La belle vie est cette existence sans soucis majeurs. Malheureusement elle n'est pas l'apanage de tous les créneaux sociaux. L'évolution humanitaire a fait apparaître, pour cette belle vie, une classe médiane. Les sociologues la qualifient de classe moyenne sans pour autant lui attribuer la quintessence morale et l'esprit petit-bourgeois qui sont censés l'animer tel que fut le cas vers la fin du siècle dernier. Cette frange qui, ayant reçu un minimum de confort social se sent fortement concernée par le maintien de l'ordre établi. A sa charge, cet agencement se pratique par elle et non pour elle. Elle en tire certes des dividendes, un peu d'apparat et point final. Pas d'opportunités de pouvoir gagner du terrain sur la parcelle de sa marraine. Comme elle refuse à son tour de se voir faire grignoter son espace par des ratatouilles. Pense-t-elle. Bien lotie dans sa tête de large fonctionnariat, de commerçants débutants, de nouveaux portefeuilles, elle fait à son tour graviter à ses alentours pour les mieux pignonnés, des sous-traitants du deuxième cercle de la première classe.

Mais en tout et pour tout c'est au nom de cette vaste société que les mentors semblent agir. Dans son intérêt, tiennent-ils à rassurer ou à la rassurer. Mais les guichets de banque, les lots industriels et les passe-droits légalisés ont grandement participé à la mutation, parfois contre-nature de l'échelle des valeurs. Il suffit d'un rien pour qu'un rien puisse devenir une somme. C'est tout à fait vrai que le sens des affaires fait partie d'une science bien établie. Mais à voir des affaires se faire sans science des affaires, que faudrait-il déduire, sinon l'escroquerie, la rapine et la diablerie.

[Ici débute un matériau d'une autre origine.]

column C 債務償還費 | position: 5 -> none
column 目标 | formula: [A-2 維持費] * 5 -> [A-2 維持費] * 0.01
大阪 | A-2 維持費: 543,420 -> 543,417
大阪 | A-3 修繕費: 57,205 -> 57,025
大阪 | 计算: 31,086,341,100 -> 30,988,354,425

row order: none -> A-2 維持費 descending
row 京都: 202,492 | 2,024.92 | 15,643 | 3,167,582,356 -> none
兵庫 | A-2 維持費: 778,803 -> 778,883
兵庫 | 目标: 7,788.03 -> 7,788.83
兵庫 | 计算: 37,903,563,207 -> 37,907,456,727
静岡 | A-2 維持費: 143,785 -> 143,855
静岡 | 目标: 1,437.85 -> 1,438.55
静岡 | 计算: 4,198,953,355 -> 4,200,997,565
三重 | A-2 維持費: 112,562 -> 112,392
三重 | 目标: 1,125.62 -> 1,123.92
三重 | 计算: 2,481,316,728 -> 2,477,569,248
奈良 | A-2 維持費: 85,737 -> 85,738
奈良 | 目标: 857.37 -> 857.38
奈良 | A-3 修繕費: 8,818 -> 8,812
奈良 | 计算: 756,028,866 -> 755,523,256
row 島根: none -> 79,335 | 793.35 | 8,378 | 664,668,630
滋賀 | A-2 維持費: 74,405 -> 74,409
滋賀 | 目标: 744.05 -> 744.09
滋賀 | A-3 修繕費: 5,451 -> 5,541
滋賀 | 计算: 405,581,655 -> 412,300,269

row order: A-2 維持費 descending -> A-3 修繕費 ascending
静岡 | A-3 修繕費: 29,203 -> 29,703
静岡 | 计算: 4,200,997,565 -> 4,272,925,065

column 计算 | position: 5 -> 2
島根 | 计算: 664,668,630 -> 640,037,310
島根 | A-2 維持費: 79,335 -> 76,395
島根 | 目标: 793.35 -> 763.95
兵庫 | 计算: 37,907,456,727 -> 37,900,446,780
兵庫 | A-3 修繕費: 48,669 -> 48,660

L'autre, classe dite inferieure n'aspire qu'à garder un sourire, avoir un toit et un lendemain ensoleillé. Cette classe est très abondante, ses membres sont nombreux, elle forme le grand des troupes démographiques qui aspire à une vie heure et sans heurts. Cette belle vie souhaitée est un acte à fabriquer impérativement par le pouvoir. Sa mission est ainsi de rendre heureux, ses administrés. Ce bonheur là, messieurs n'est pas forcement dans l'autoroute malgré ses pistes scabreuses ou dans les centaines de logements denses et manquant de « centralité » mais parfois il se situe tout simplement dans l'égalité devant la loi, le droit pour tous et le devoir à partager.

En fin, le peuple aspire à un bonheur constitutionnel, une mutation du régime, un nouveau personnel en charge de lui offrir des sourires, de l'espoir et du bon rêve. Sinon la campagne mourante n'aurait fait qu'allonger davantage la longue nuit qui va encore continuer.